Mercury Computer Systems this week introduced a sensor network architecture for use by the military on the "next-generation" battlefield.
The company says its Converged Sensor Network Architecture connects sensors, embedded computing systems, data storage and image display units, and sends the sensor data over an IP-based network.
One key advance is that sensor data will be processed before sending images over the network, instead of sending massive raw data files, saving bandwidth. Also, Mercury says that most imagery systems used by the military are platform-centric, with data moving up and down command structures; the new system aims to get the right data to the people in the field who really need it.
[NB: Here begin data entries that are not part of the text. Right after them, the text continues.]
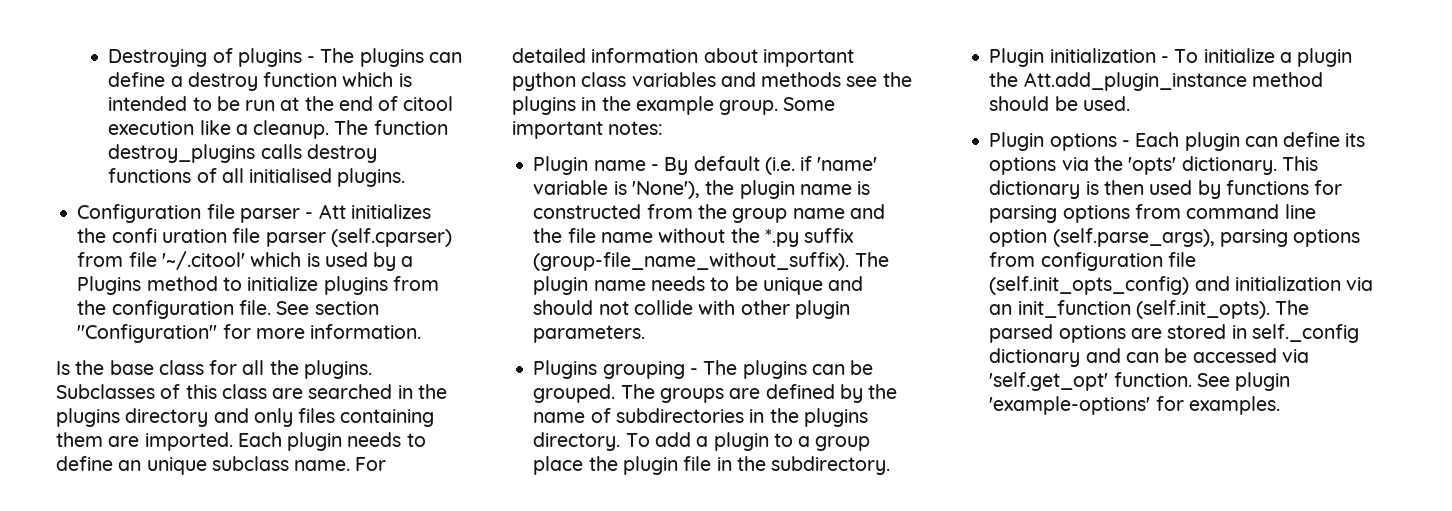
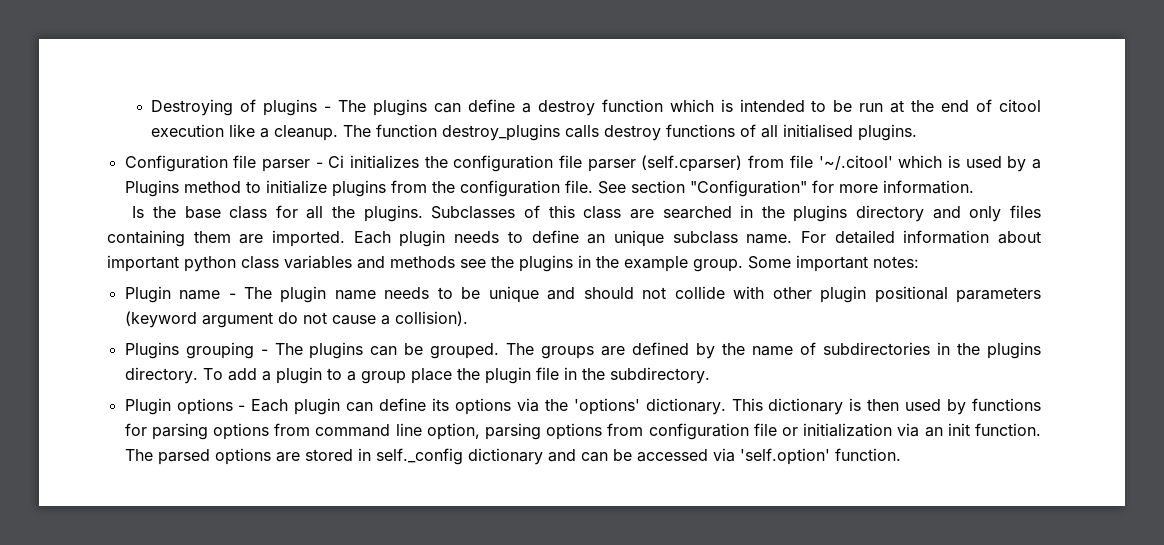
- Configuration file parser - Att initializes the confi uration file parser (self.cparser) from file '~/.citool' which is used by a Plugins method to initialize plugins from the configuration file.
+ Configuration file parser - Ci initializes the configuration file parser (self.cparser) from file '~/.citool' which is used by a Plugins method to initialize plugins from the configuration file.
- Plugin name - By default (i.e. if 'name' variable is 'None'), the plugin name is constructed from the group name and the file name without the *.py suffix (group-file_name_without_suffix). The plugin name needs to be unique and should not collide with other plugin parameters.
+ Plugin name - The plugin name needs to be unique and should not collide with other plugin positional parameters (keyword argument do not cause a collision).
- Plugin initialization - To initialize a plugin the Att.add_plugin_instance method should be used.
- Plugin options - Each plugin can define its options via the 'opts' dictionary.
+ Plugin options - Each plugin can define its options via the 'options' dictionary.
- This dictionary is then used by functions for parsing options from command line option (self.parse_args), parsing options from configuration file (self.init_opts_config) and initialization via an init_function (self.init_opts). The parsed options are stored in self._config dictionary and can be accessed via 'self.get_opt' function. See plugin 'example-options' for examples.
+ This dictionary is then used by functions for parsing options from command line option, parsing options from configuration file or initialization via an init function. The parsed options are stored in self._config dictionary and can be accessed via 'self.option' function.

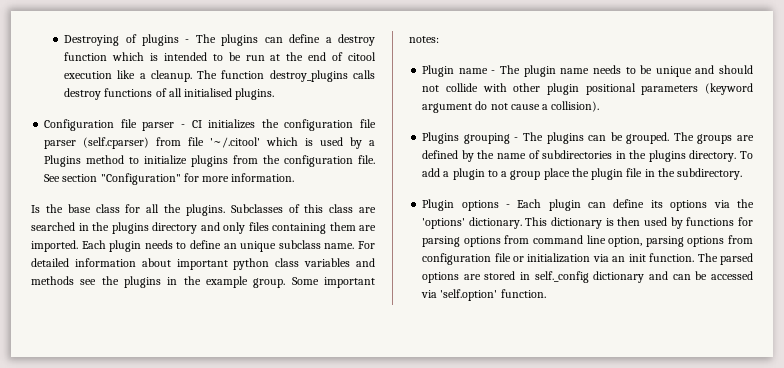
- Configuration file parser - Ci initializes the configuration file parser (self.cparser) from file '~/.citool' which is used by a Plugins method to initialize plugins from the configuration file.
+ Configuration file parser - CI initializes the configuration file parser (self.cparser) from file '~/.citool' which is used by a Plugins method to initialize plugins from the configuration file.

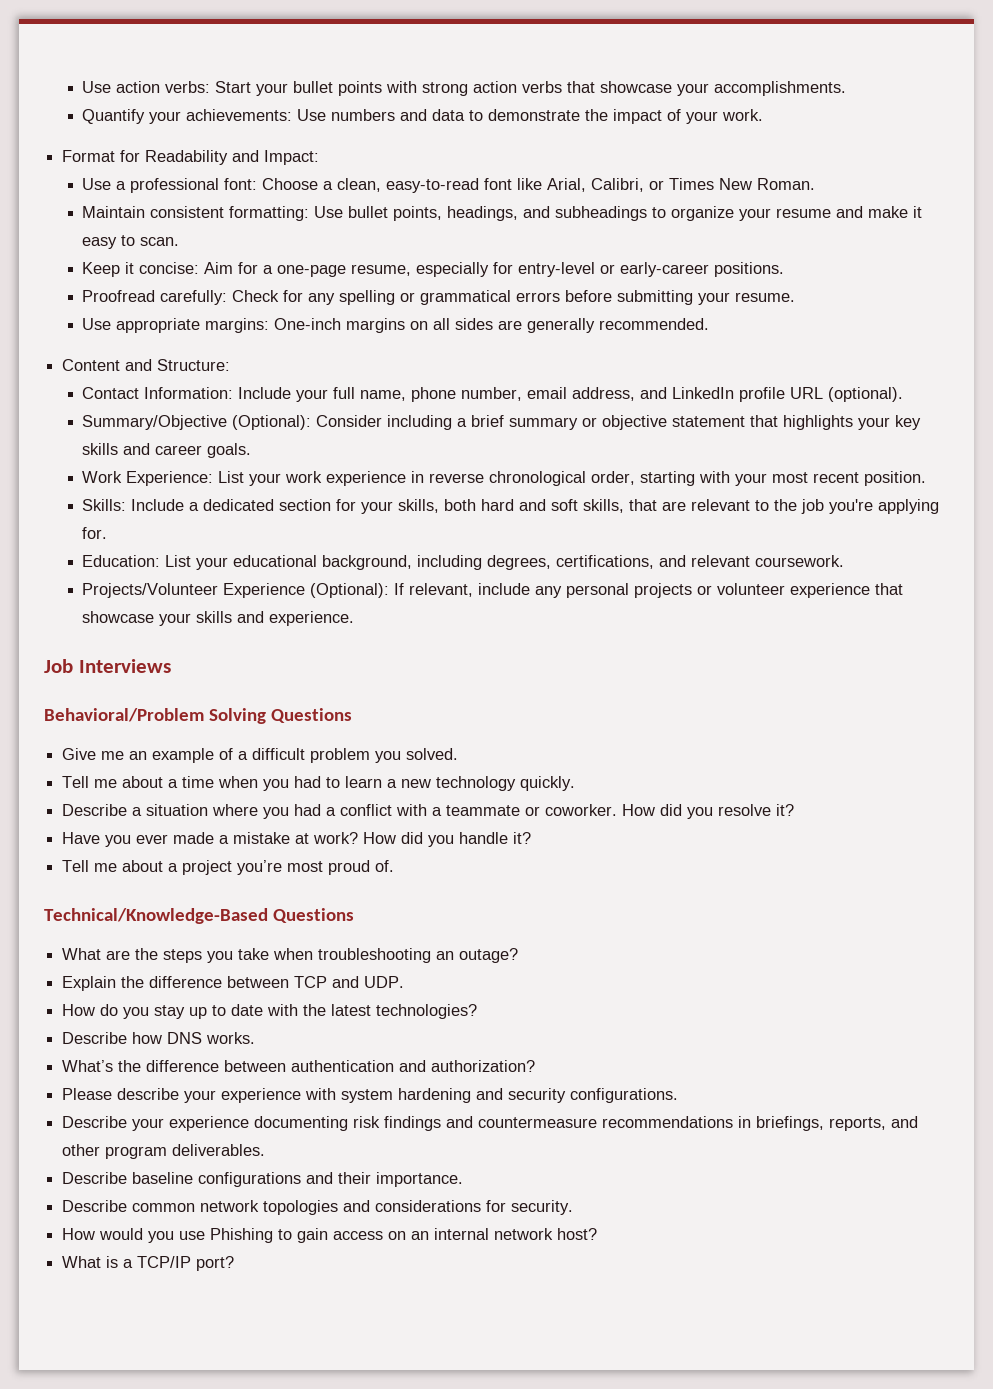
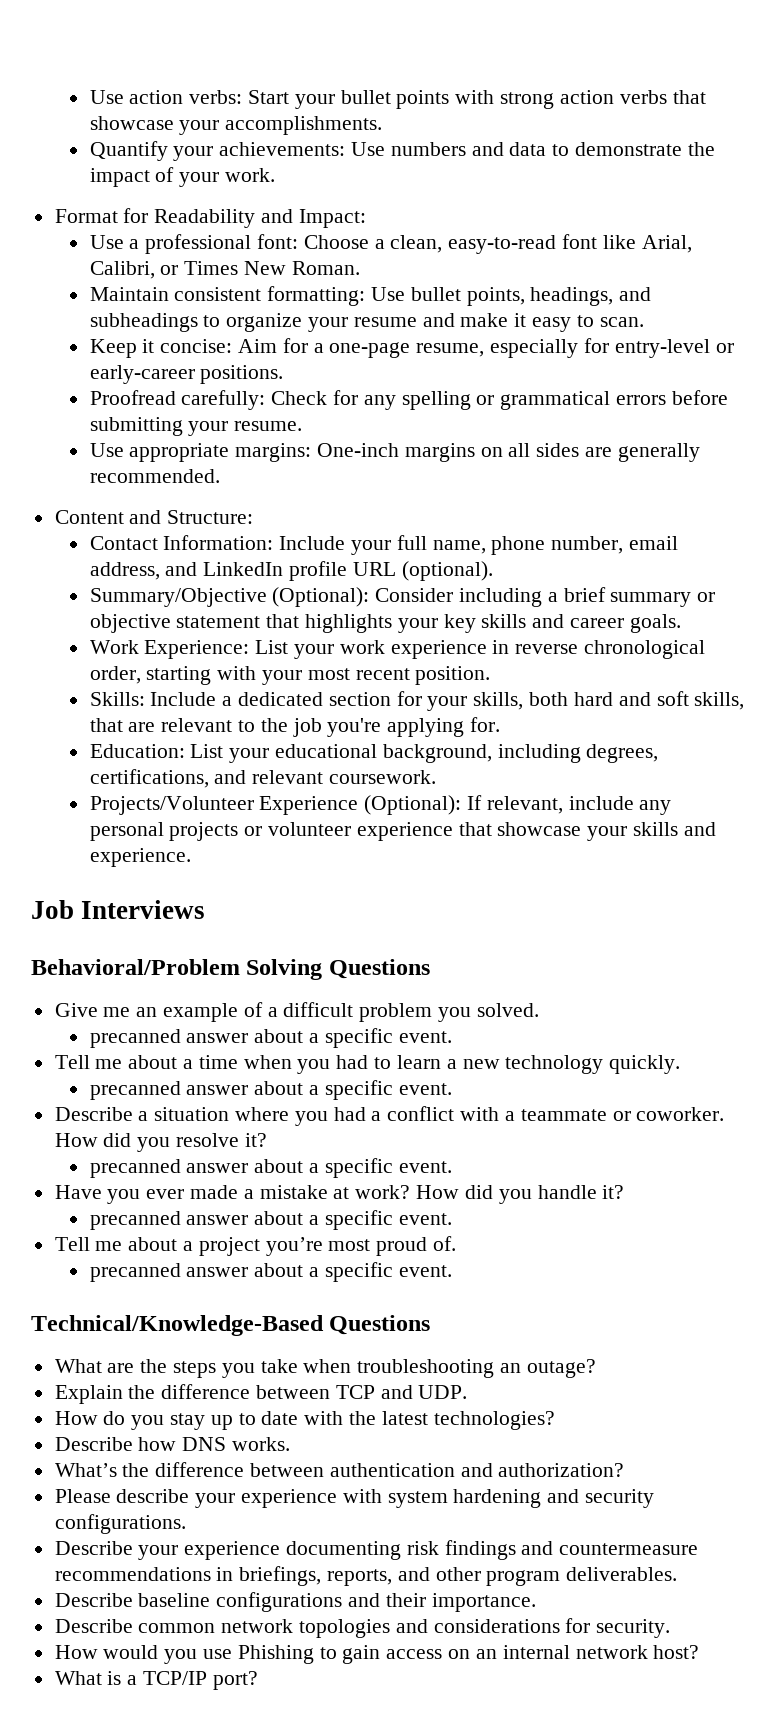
  Give me an example of a difficult problem you solved.
+ precanned answer about a specific event.
  Tell me about a time when you had to learn a new technology quickly.
+ precanned answer about a specific event.
  How did you resolve it?
+ precanned answer about a specific event.
  How did you handle it?
+ precanned answer about a specific event.
  Tell me about a project you’re most proud of.
+ precanned answer about a specific event.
Mercury argues that having a standard IP-based network connecting everything means that sensor images can be distributed more easily and quickly to whomever needs them: "an aerial photo can move to the display in a Humvee or a sonar image can move to a ship captain's laptop."
Further, Mercury says multiple sensors can give soldiers more information: "For example, an infrared image overlayed on a radar image of a parking lot can determine which vehicles were recently used (still hot)."
Mercury says that new image-processing software is usually developed and tested in labs, on computer clusters connected by standard networks - and then rewritten to run on systems in the field. The new architecture aims to cut development time by allowing deployed computers to appear to the software as a cluster of compute nodes on an IP network.
Mercury introduced the new architecture at the 2008 Joint Symposium of the Army Team C4ISR in Atlantic City, N.J.